▶ **RECORDS TO PROCESS**
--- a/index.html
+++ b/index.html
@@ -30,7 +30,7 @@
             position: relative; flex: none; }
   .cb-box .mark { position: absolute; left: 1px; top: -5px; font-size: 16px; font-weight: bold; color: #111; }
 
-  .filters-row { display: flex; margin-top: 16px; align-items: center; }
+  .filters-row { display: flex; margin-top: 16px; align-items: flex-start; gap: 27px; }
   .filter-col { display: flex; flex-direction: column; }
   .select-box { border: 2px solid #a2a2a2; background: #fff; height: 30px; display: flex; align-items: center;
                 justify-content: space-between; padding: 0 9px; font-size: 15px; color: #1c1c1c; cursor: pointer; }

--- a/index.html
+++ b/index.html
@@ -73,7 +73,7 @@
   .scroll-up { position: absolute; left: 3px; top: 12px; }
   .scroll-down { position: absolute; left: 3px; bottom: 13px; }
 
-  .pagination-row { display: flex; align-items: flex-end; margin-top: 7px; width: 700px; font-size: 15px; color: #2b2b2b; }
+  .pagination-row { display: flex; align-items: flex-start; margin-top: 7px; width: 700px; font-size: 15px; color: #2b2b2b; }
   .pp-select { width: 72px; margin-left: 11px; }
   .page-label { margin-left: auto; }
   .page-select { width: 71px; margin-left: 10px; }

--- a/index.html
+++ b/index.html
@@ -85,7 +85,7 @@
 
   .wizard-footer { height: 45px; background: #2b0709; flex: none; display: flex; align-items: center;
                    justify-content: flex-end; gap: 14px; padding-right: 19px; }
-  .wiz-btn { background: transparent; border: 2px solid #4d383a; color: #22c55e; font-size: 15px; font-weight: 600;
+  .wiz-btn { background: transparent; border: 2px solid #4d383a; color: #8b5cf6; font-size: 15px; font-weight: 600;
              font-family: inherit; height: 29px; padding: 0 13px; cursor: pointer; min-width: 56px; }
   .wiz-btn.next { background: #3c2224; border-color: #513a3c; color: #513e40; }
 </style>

==

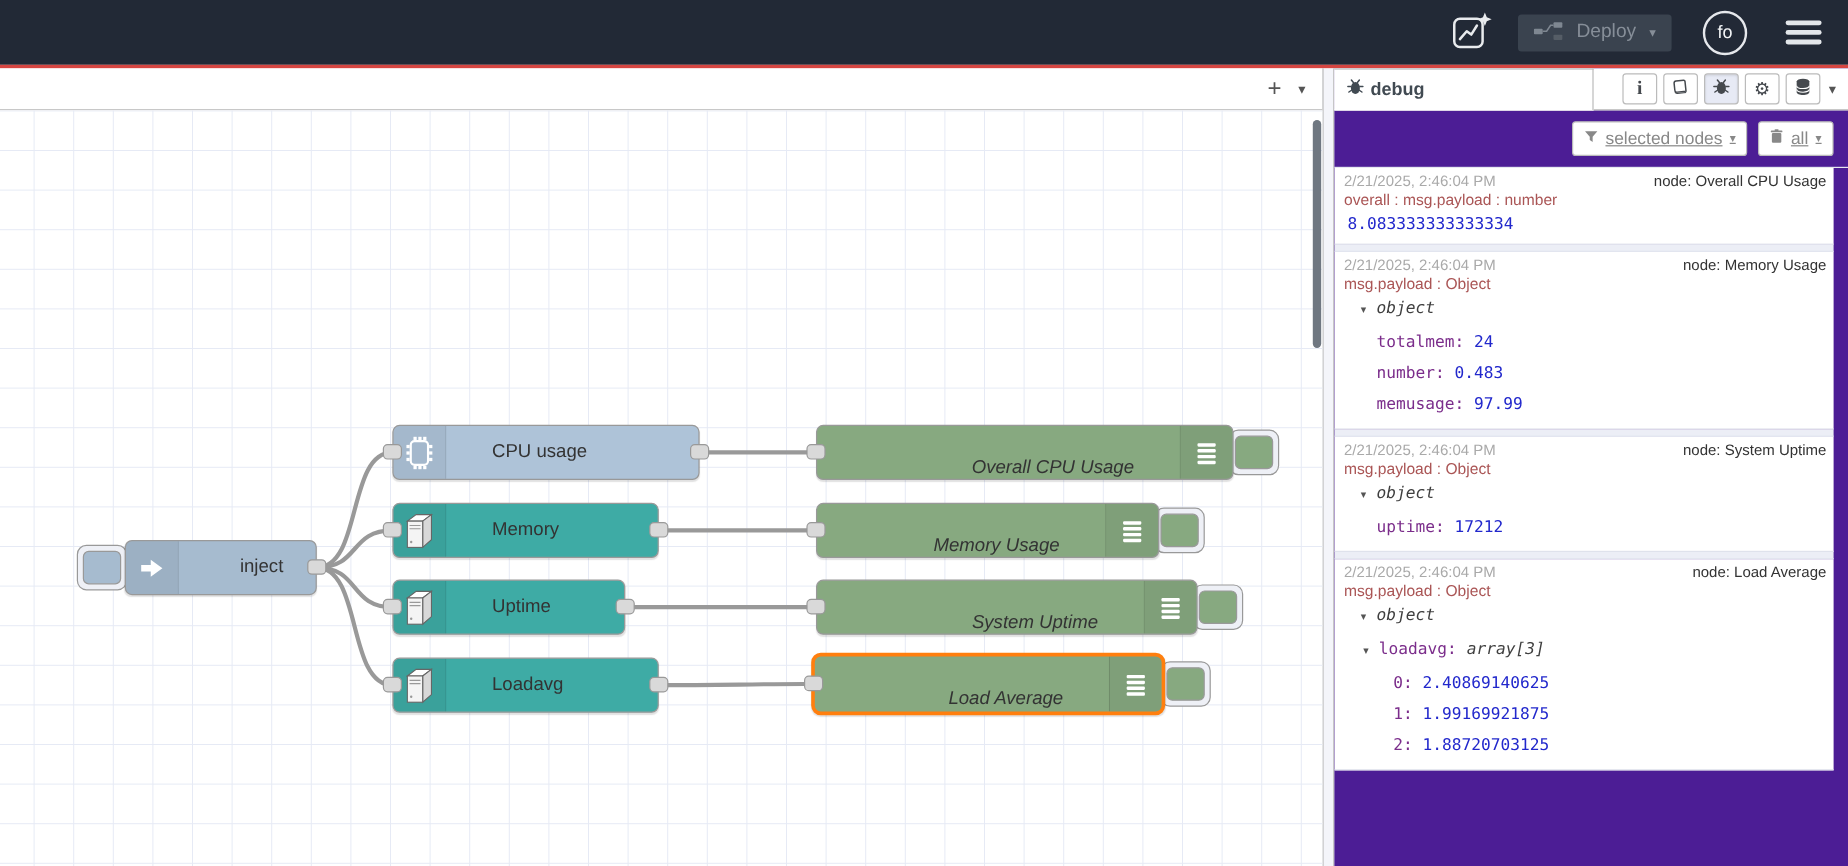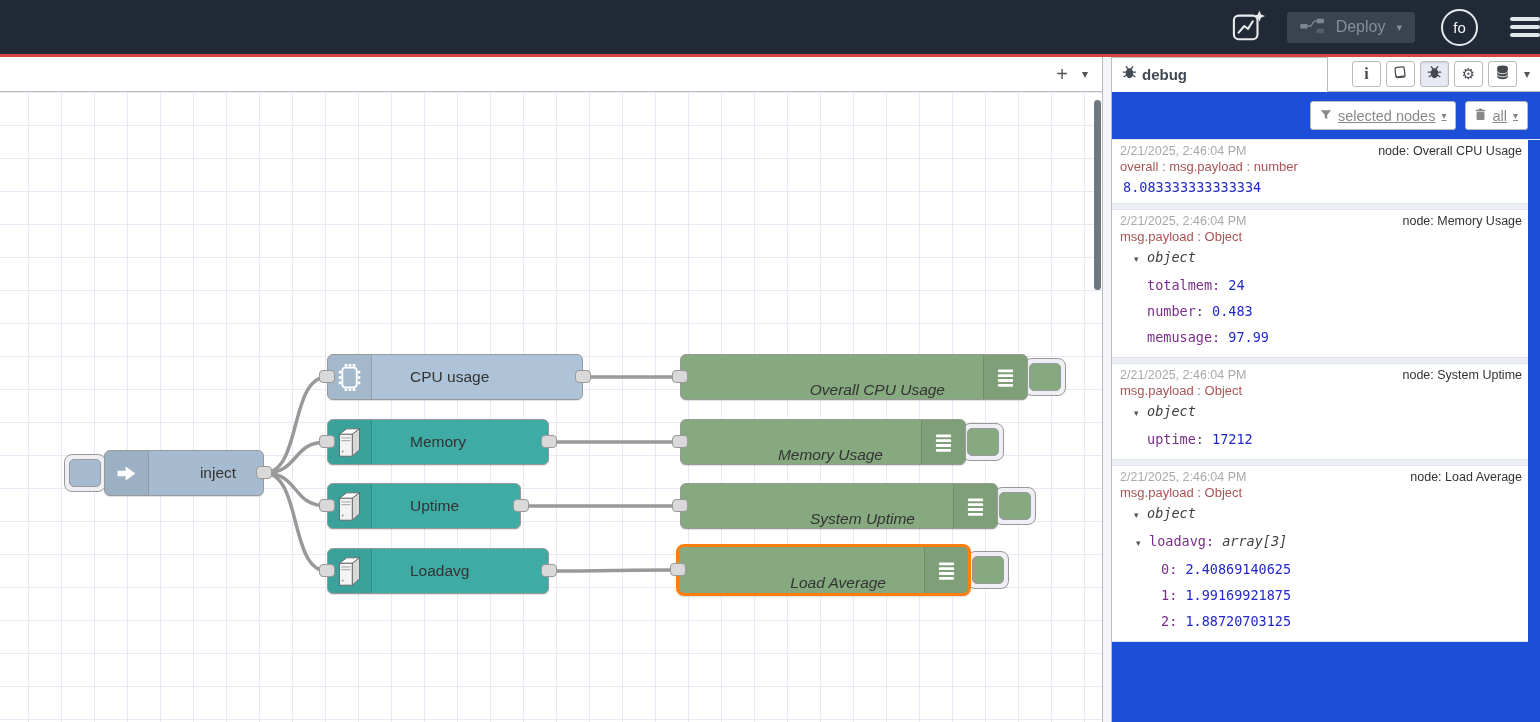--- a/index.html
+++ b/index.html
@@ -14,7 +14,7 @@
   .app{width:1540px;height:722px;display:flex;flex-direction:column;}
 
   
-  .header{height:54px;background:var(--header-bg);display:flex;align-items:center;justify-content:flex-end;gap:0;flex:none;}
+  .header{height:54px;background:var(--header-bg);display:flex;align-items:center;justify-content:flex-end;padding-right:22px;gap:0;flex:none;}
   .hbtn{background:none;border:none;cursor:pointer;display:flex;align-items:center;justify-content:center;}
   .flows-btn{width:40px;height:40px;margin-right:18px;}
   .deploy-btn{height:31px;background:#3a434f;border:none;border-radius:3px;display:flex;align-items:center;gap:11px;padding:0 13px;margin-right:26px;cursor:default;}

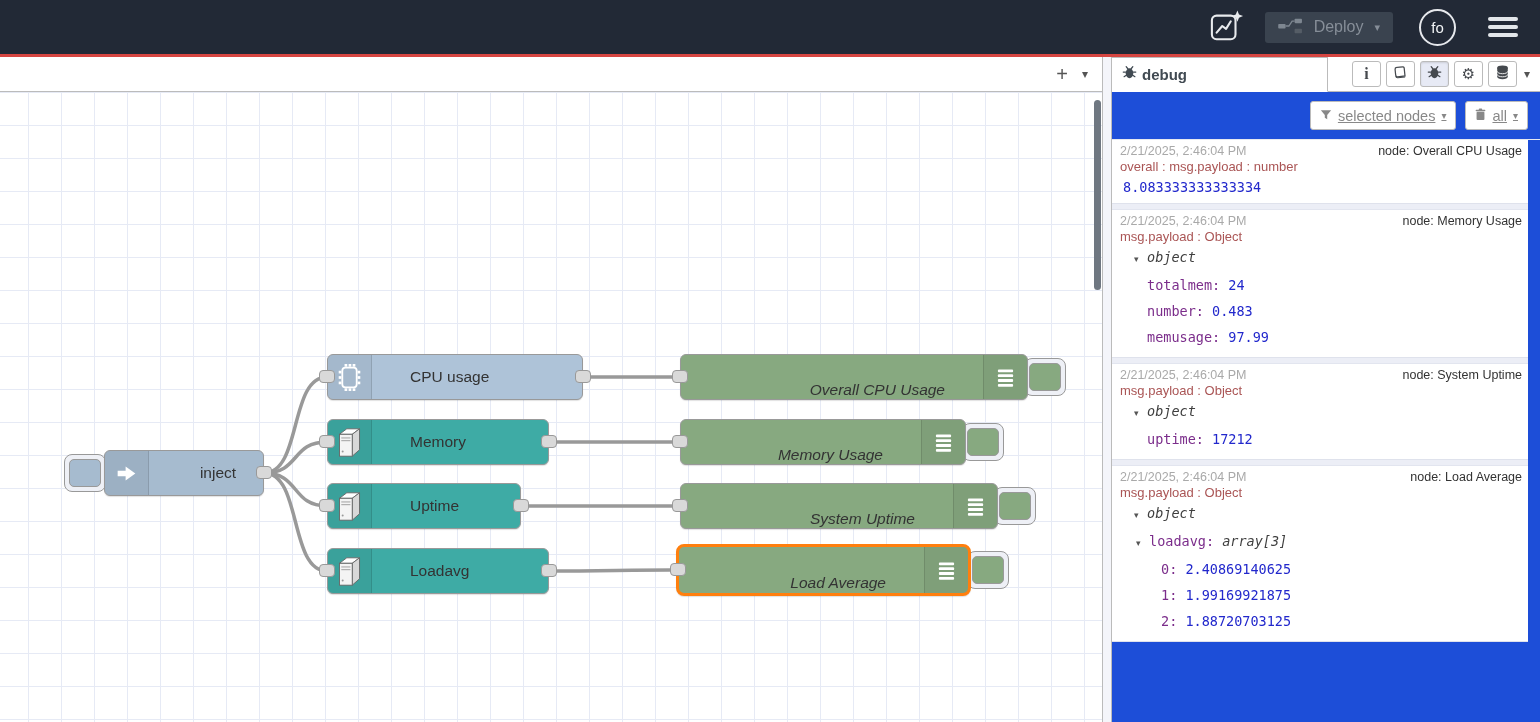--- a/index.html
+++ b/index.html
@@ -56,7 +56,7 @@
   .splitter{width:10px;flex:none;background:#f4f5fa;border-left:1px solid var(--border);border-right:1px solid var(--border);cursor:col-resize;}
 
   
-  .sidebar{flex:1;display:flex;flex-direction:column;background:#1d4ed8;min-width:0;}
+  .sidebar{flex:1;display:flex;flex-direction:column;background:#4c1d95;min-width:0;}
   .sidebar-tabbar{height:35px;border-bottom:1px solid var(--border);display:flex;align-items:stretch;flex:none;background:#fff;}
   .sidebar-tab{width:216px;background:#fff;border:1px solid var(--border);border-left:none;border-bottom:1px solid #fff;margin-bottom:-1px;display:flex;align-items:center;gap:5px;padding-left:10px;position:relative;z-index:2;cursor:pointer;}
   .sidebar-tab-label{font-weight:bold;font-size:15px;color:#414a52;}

==

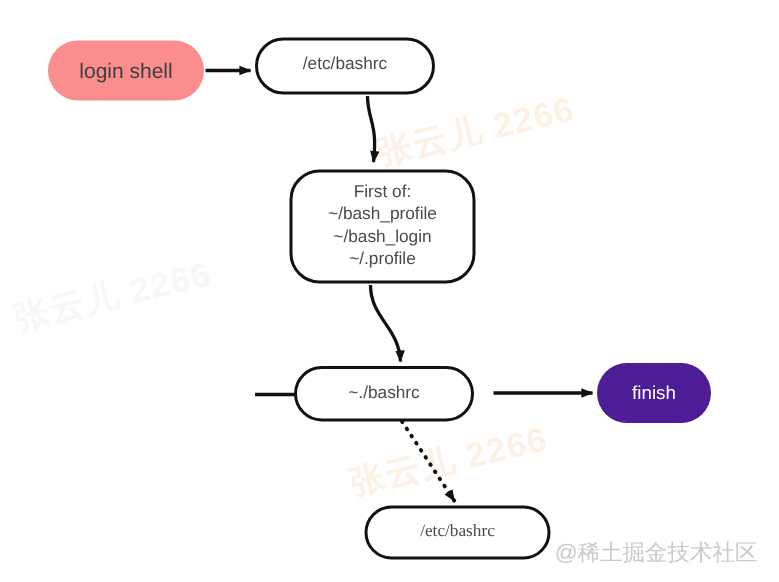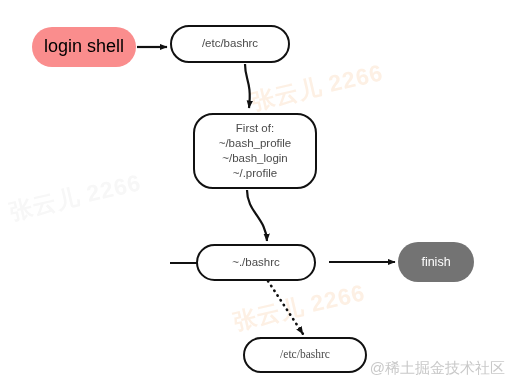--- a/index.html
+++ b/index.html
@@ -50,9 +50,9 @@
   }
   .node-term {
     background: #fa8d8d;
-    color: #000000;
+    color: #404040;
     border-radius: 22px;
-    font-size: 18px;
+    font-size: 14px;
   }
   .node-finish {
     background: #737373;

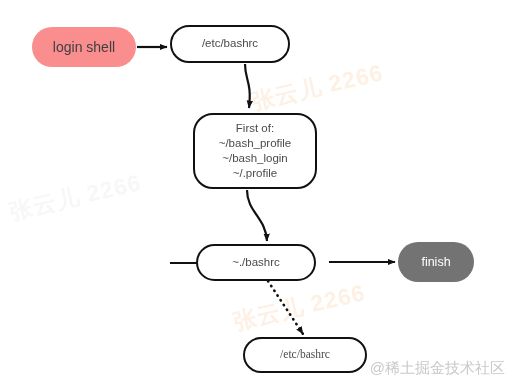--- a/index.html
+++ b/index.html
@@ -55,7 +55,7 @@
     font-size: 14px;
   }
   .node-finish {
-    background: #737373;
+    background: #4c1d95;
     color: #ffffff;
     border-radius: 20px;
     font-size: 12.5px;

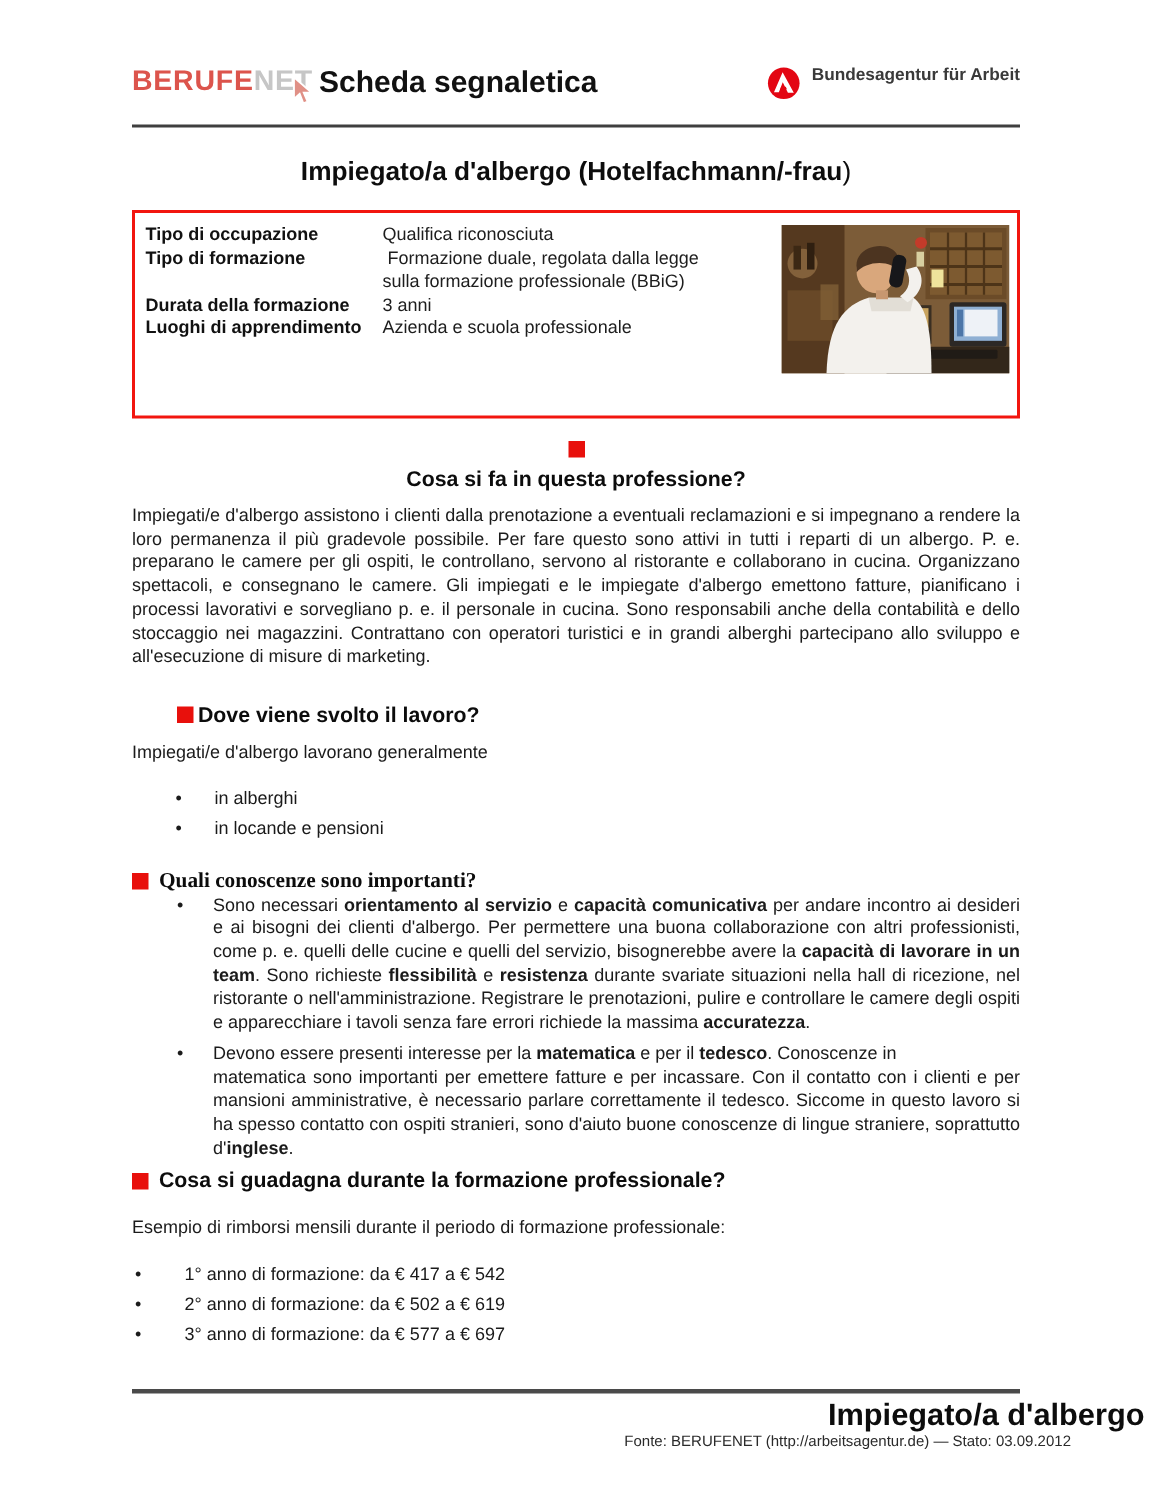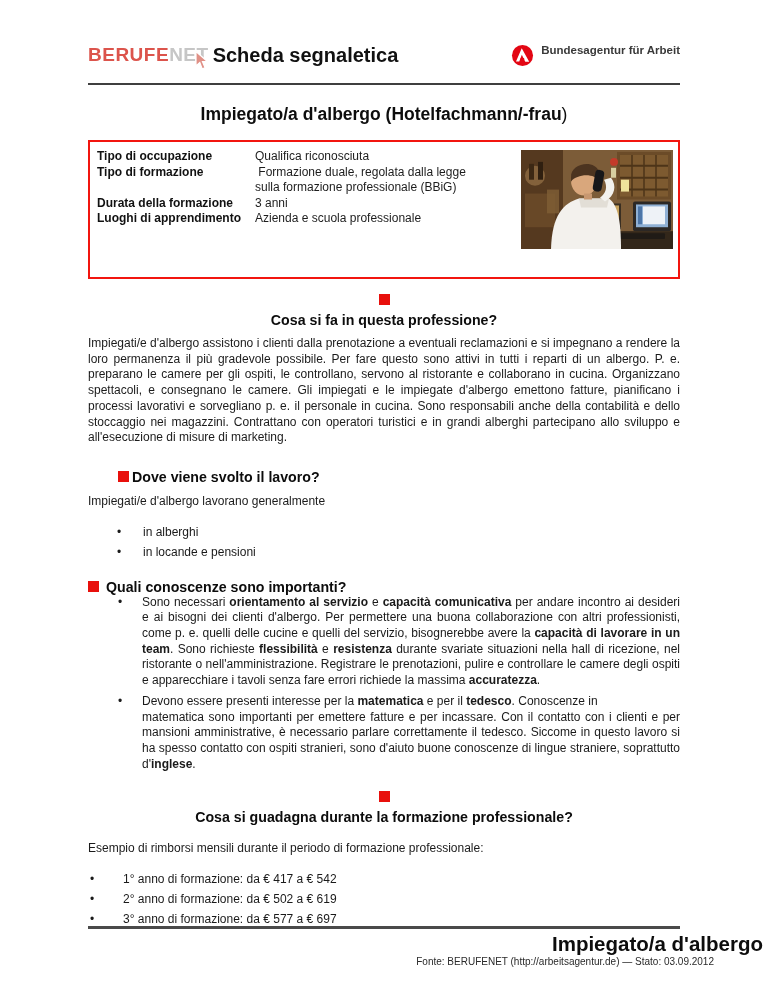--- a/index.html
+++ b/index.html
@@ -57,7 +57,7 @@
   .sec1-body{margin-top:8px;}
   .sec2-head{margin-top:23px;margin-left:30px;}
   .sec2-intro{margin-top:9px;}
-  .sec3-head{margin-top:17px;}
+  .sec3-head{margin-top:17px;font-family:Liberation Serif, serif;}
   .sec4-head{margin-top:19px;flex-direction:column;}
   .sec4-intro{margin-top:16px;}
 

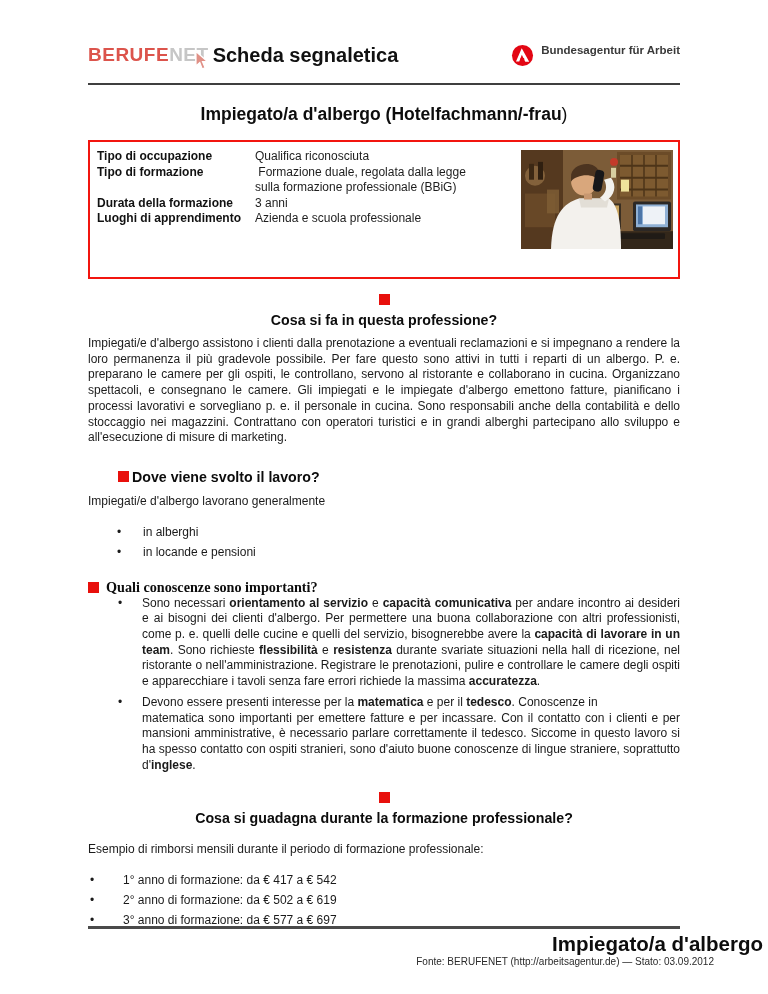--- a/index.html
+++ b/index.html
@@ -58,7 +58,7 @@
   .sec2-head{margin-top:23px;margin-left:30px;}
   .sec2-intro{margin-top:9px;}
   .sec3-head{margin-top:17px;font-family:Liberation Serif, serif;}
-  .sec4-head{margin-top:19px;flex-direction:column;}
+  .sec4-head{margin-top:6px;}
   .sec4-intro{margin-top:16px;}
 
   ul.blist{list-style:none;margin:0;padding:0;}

▶ **EXERCISE AIM**
Could you copy each line of the material that holds "content"?

▶ **THE COMPLETED TASK**
                 justify-content: space-between; padding: 0 9px; font-size: 15px; color: #1c1c1c; cursor: pointer; }
                    justify-content: flex-end; gap: 14px; padding-right: 19px; }
-  .header{height:54px;background:var(--header-bg);display:flex;align-items:center;justify-content:flex-end;gap:0;flex:none;}
+  .header{height:54px;background:var(--header-bg);display:flex;align-items:center;justify-content:flex-end;padding-right:22px;gap:0;flex:none;}
   .hbtn{background:none;border:none;cursor:pointer;display:flex;align-items:center;justify-content:center;}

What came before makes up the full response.